WORK INSTRUCTION: In the entries below, find the line with "[375,645,398,662] in ->" and the line with "[160,391,326,409] touch authorized_keys". Reproduce those two lines and every line between them exactly, and nothing more.

(Dataset excerpts)

────

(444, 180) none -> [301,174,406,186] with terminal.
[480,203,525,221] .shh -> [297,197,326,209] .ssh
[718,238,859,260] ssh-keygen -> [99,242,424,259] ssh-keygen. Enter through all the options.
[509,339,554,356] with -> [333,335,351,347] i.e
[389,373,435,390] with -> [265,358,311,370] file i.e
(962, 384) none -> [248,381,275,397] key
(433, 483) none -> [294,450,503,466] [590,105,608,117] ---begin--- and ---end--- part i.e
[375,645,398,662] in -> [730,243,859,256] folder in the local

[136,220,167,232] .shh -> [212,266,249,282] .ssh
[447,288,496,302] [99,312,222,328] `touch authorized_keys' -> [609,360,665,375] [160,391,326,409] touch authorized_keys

────

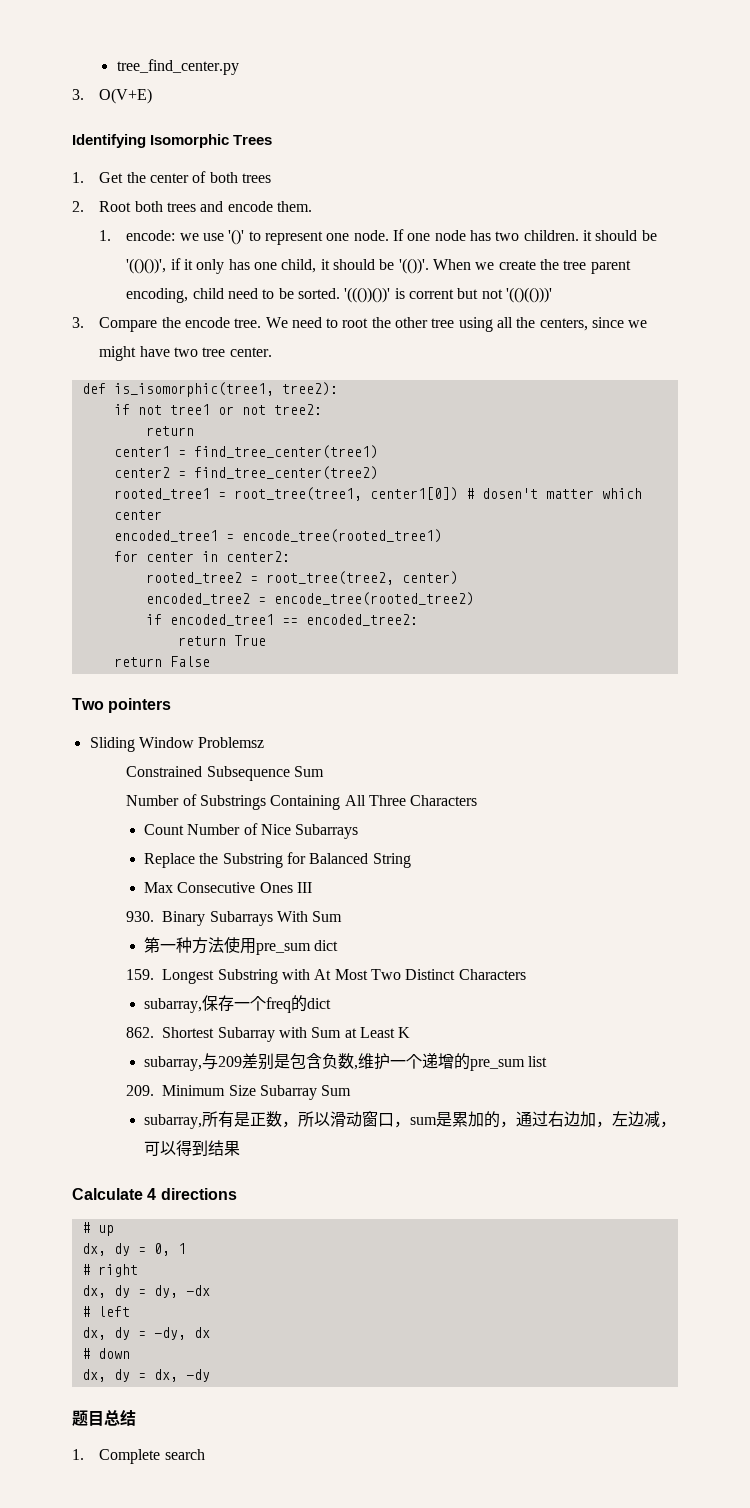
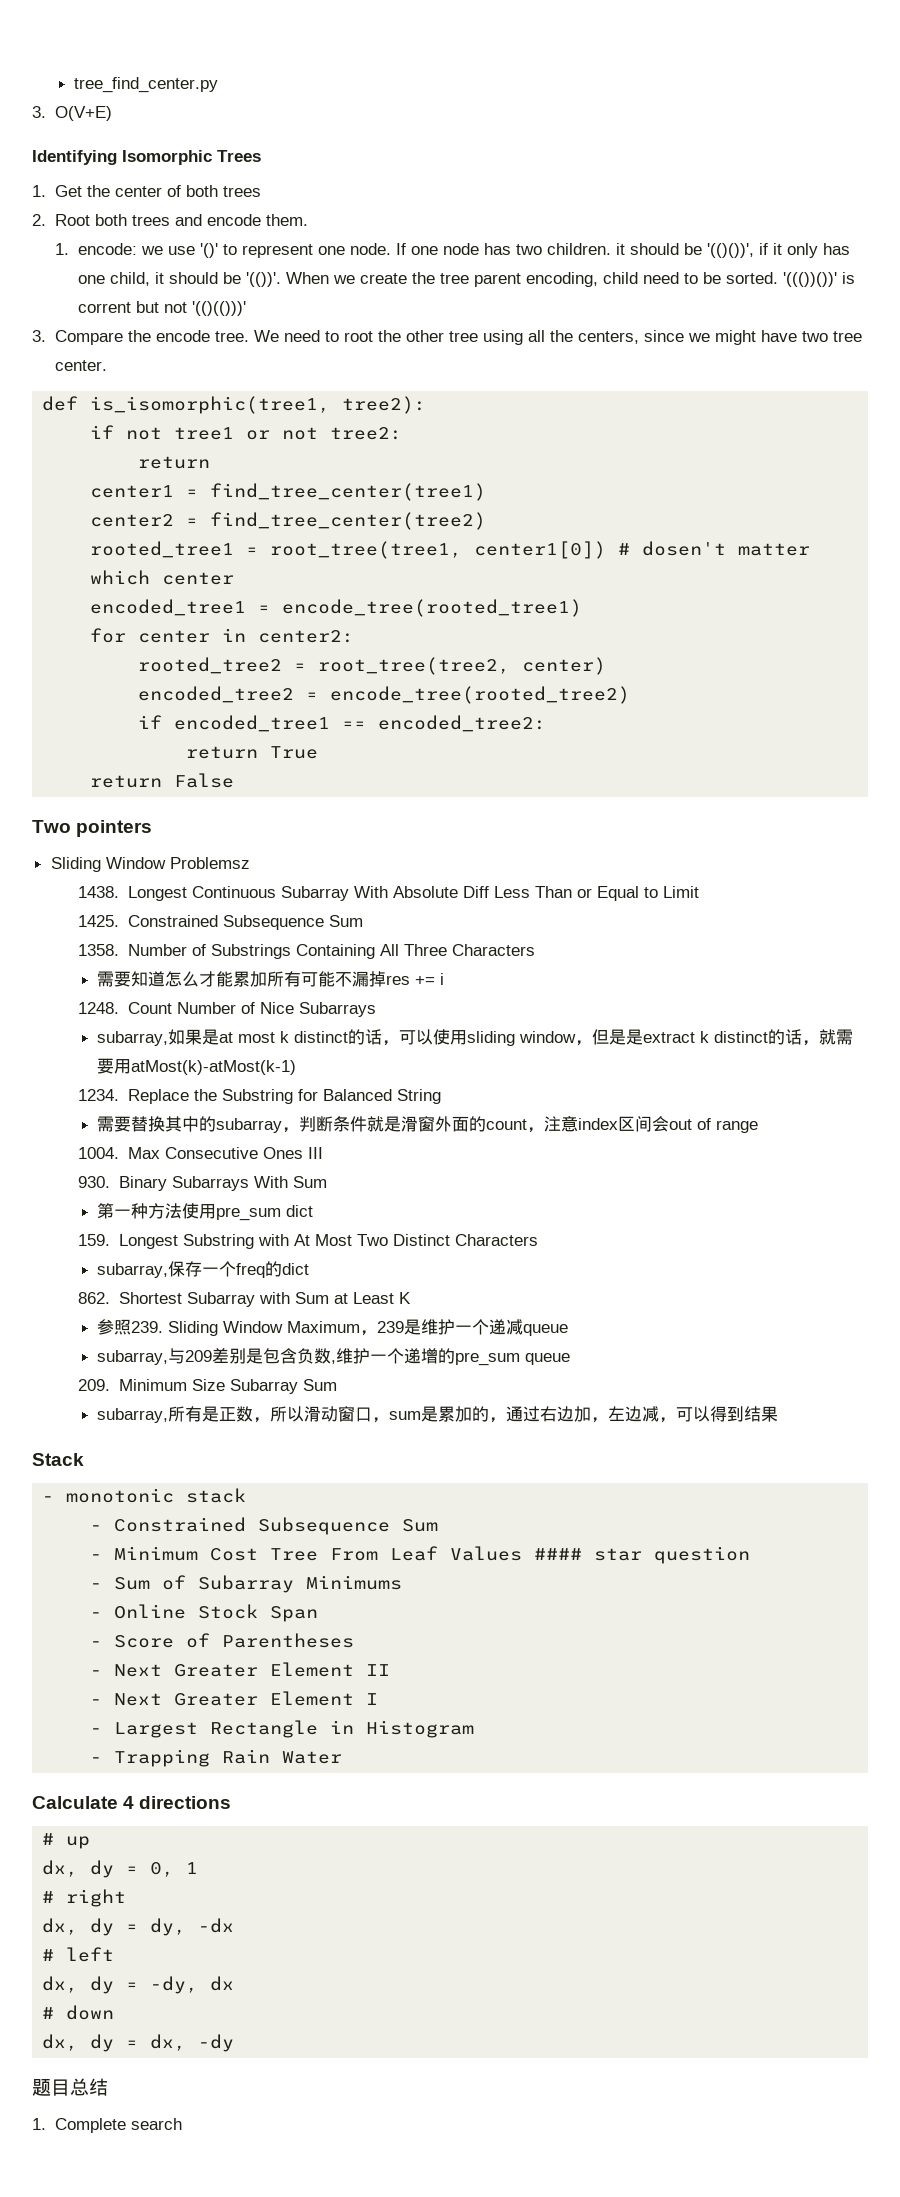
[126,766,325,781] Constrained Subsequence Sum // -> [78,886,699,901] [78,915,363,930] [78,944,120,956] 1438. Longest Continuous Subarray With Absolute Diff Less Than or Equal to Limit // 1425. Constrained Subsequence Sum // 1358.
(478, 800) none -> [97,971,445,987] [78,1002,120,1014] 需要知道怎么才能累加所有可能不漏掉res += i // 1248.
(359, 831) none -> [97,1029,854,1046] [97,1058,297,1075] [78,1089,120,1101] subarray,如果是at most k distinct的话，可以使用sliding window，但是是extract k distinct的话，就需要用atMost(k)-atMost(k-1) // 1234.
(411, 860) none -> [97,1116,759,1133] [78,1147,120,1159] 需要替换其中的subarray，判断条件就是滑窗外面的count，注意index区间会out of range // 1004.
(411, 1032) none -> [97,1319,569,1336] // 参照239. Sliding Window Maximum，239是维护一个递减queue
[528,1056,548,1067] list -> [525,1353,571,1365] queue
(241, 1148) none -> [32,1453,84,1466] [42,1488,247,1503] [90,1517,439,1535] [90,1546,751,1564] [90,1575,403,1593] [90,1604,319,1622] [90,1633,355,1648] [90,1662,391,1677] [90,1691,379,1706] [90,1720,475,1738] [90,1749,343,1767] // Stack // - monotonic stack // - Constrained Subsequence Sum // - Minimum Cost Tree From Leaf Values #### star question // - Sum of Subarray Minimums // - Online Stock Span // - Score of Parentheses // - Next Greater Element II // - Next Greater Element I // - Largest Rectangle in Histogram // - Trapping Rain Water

────

ANSWER TO THIS PROBLEM:
[375,645,398,662] in -> [730,243,859,256] folder in the local

[136,220,167,232] .shh -> [212,266,249,282] .ssh
[447,288,496,302] [99,312,222,328] `touch authorized_keys' -> [609,360,665,375] [160,391,326,409] touch authorized_keys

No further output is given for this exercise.